■ Revision comparison data

⁂

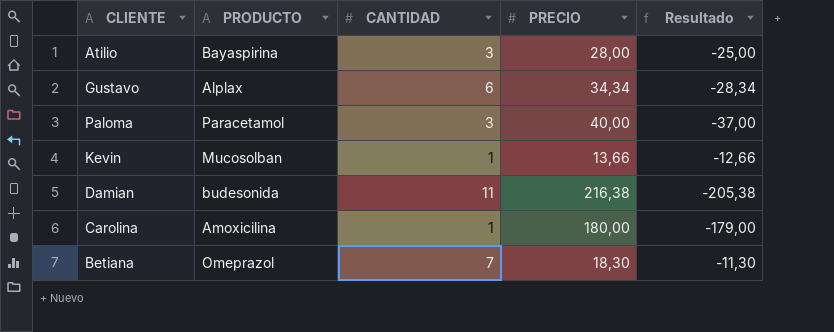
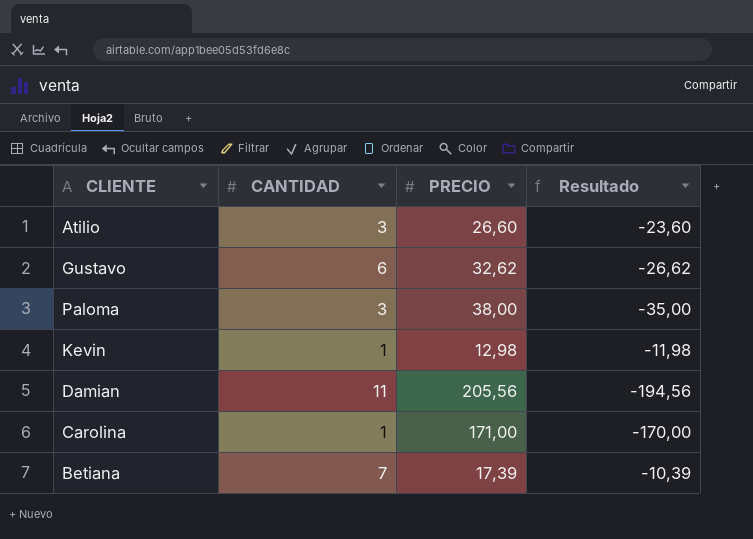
column PRODUCTO | position: 2 -> none
Atilio | PRECIO: 28,00 -> 26,60
Atilio | Resultado: -25,00 -> -23,60
Gustavo | PRECIO: 34,34 -> 32,62
Gustavo | Resultado: -28,34 -> -26,62
Paloma | PRECIO: 40,00 -> 38,00
Paloma | Resultado: -37,00 -> -35,00
Kevin | PRECIO: 13,66 -> 12,98
Kevin | Resultado: -12,66 -> -11,98
Damian | PRECIO: 216,38 -> 205,56
Damian | Resultado: -205,38 -> -194,56
Carolina | PRECIO: 180,00 -> 171,00
Carolina | Resultado: -179,00 -> -170,00
Betiana | PRECIO: 18,30 -> 17,39
Betiana | Resultado: -11,30 -> -10,39

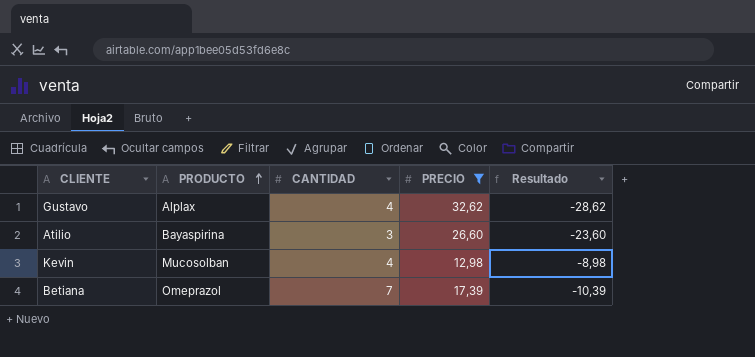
filter: none -> PRECIO <= 32,62
row order: none -> PRODUCTO ascending
column PRODUCTO | position: none -> 2
Gustavo | CANTIDAD: 6 -> 4
Gustavo | Resultado: -26,62 -> -28,62
Kevin | CANTIDAD: 1 -> 4
Kevin | Resultado: -11,98 -> -8,98

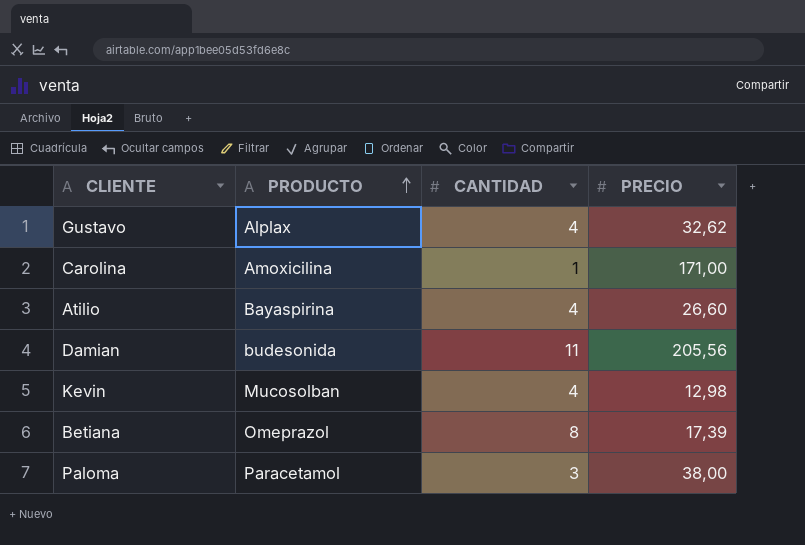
filter: PRECIO <= 32,62 -> none
column Resultado | formula: [CANTIDAD] - [PRECIO] -> none
Atilio | CANTIDAD: 3 -> 4
Betiana | CANTIDAD: 7 -> 8

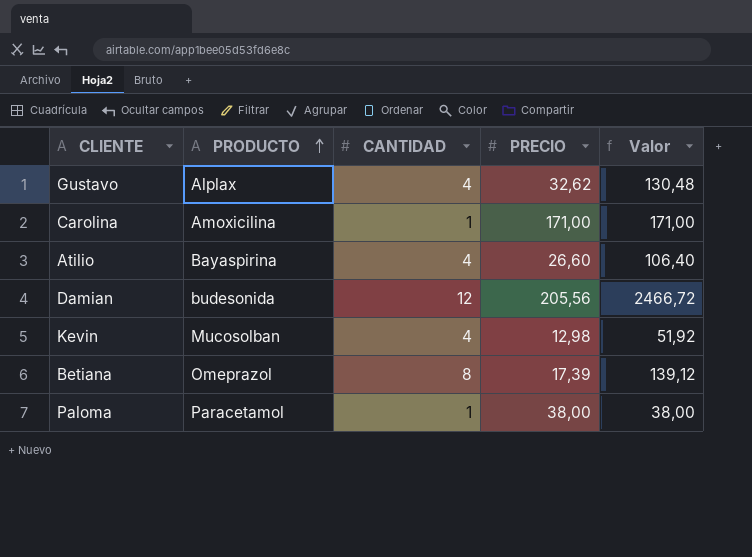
column Valor | formula: none -> [CANTIDAD] * [PRECIO]
Damian | CANTIDAD: 11 -> 12
Paloma | CANTIDAD: 3 -> 1

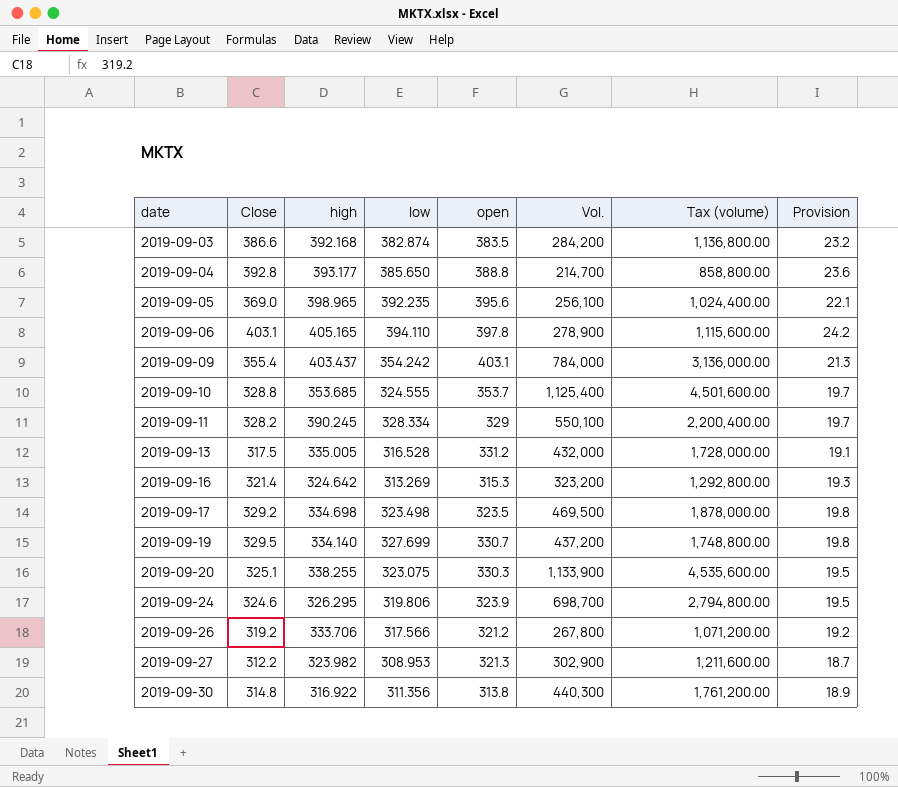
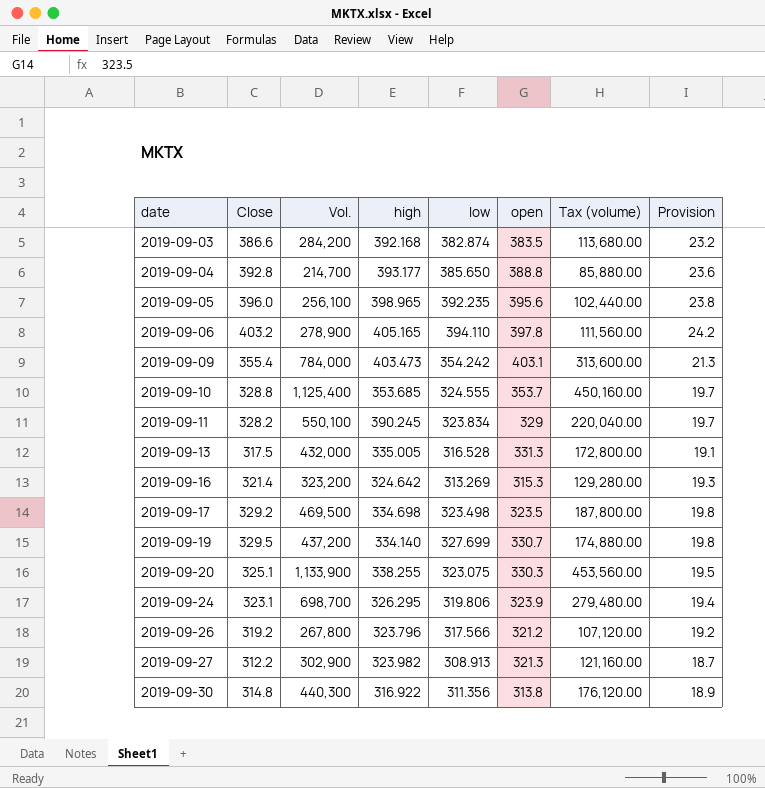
column Vol. | position: 6 -> 3
column Tax (volume) | formula: [Vol.] * 4 -> [Vol.] * 0.4
2019-09-05 | Close: 369.0 -> 396.0
2019-09-05 | Provision: 22.1 -> 23.8
2019-09-06 | Close: 403.1 -> 403.2
2019-09-09 | high: 403.437 -> 403.473
2019-09-11 | low: 328.334 -> 323.834
2019-09-13 | open: 331.2 -> 331.3
2019-09-24 | Close: 324.6 -> 323.1
2019-09-24 | Provision: 19.5 -> 19.4
2019-09-26 | high: 333.706 -> 323.796
2019-09-27 | low: 308.953 -> 308.913

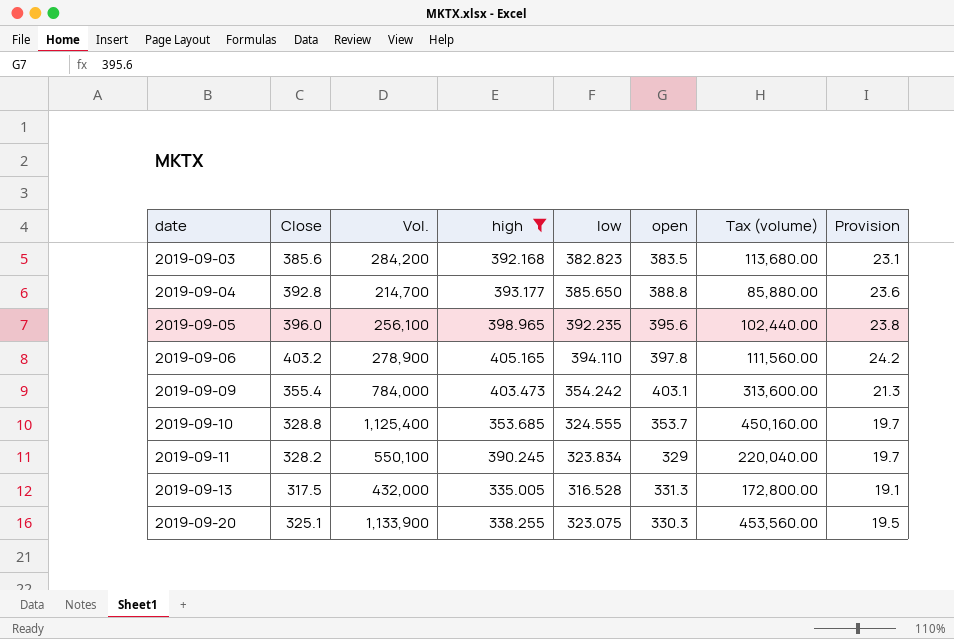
filter: none -> high >= 335.005
2019-09-03 | Close: 386.6 -> 385.6
2019-09-03 | low: 382.874 -> 382.823
2019-09-03 | Provision: 23.2 -> 23.1

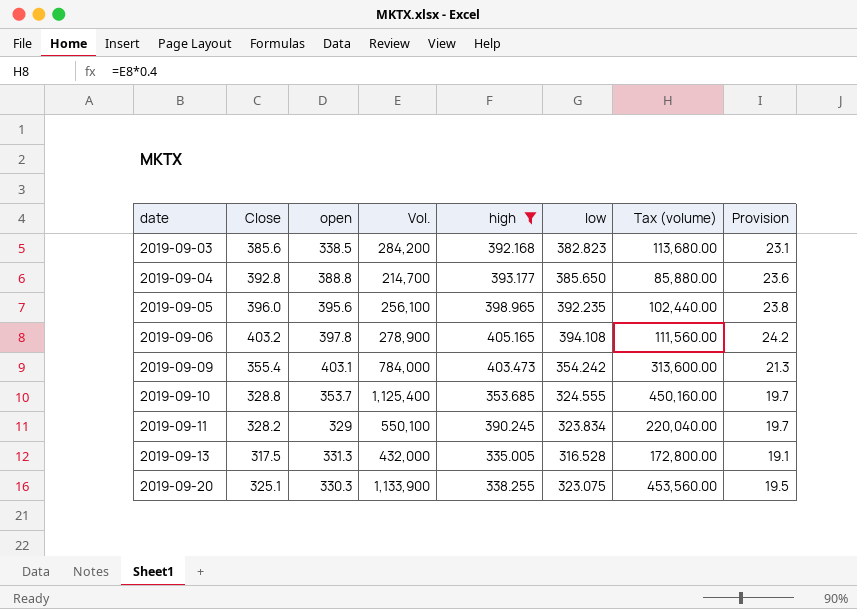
column open | position: 6 -> 3
2019-09-03 | open: 383.5 -> 338.5
2019-09-06 | low: 394.110 -> 394.108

⁂

■ ACTIVITY
Please transcribe every record above exactly as written, leaving out the pictures.

■ OUTPUT FOR THIS EXERCISE
column PRODUCTO | position: 2 -> none
Atilio | PRECIO: 28,00 -> 26,60
Atilio | Resultado: -25,00 -> -23,60
Gustavo | PRECIO: 34,34 -> 32,62
Gustavo | Resultado: -28,34 -> -26,62
Paloma | PRECIO: 40,00 -> 38,00
Paloma | Resultado: -37,00 -> -35,00
Kevin | PRECIO: 13,66 -> 12,98
Kevin | Resultado: -12,66 -> -11,98
Damian | PRECIO: 216,38 -> 205,56
Damian | Resultado: -205,38 -> -194,56
Carolina | PRECIO: 180,00 -> 171,00
Carolina | Resultado: -179,00 -> -170,00
Betiana | PRECIO: 18,30 -> 17,39
Betiana | Resultado: -11,30 -> -10,39

filter: none -> PRECIO <= 32,62
row order: none -> PRODUCTO ascending
column PRODUCTO | position: none -> 2
Gustavo | CANTIDAD: 6 -> 4
Gustavo | Resultado: -26,62 -> -28,62
Kevin | CANTIDAD: 1 -> 4
Kevin | Resultado: -11,98 -> -8,98

filter: PRECIO <= 32,62 -> none
column Resultado | formula: [CANTIDAD] - [PRECIO] -> none
Atilio | CANTIDAD: 3 -> 4
Betiana | CANTIDAD: 7 -> 8

column Valor | formula: none -> [CANTIDAD] * [PRECIO]
Damian | CANTIDAD: 11 -> 12
Paloma | CANTIDAD: 3 -> 1

column Vol. | position: 6 -> 3
column Tax (volume) | formula: [Vol.] * 4 -> [Vol.] * 0.4
2019-09-05 | Close: 369.0 -> 396.0
2019-09-05 | Provision: 22.1 -> 23.8
2019-09-06 | Close: 403.1 -> 403.2
2019-09-09 | high: 403.437 -> 403.473
2019-09-11 | low: 328.334 -> 323.834
2019-09-13 | open: 331.2 -> 331.3
2019-09-24 | Close: 324.6 -> 323.1
2019-09-24 | Provision: 19.5 -> 19.4
2019-09-26 | high: 333.706 -> 323.796
2019-09-27 | low: 308.953 -> 308.913

filter: none -> high >= 335.005
2019-09-03 | Close: 386.6 -> 385.6
2019-09-03 | low: 382.874 -> 382.823
2019-09-03 | Provision: 23.2 -> 23.1

column open | position: 6 -> 3
2019-09-03 | open: 383.5 -> 338.5
2019-09-06 | low: 394.110 -> 394.108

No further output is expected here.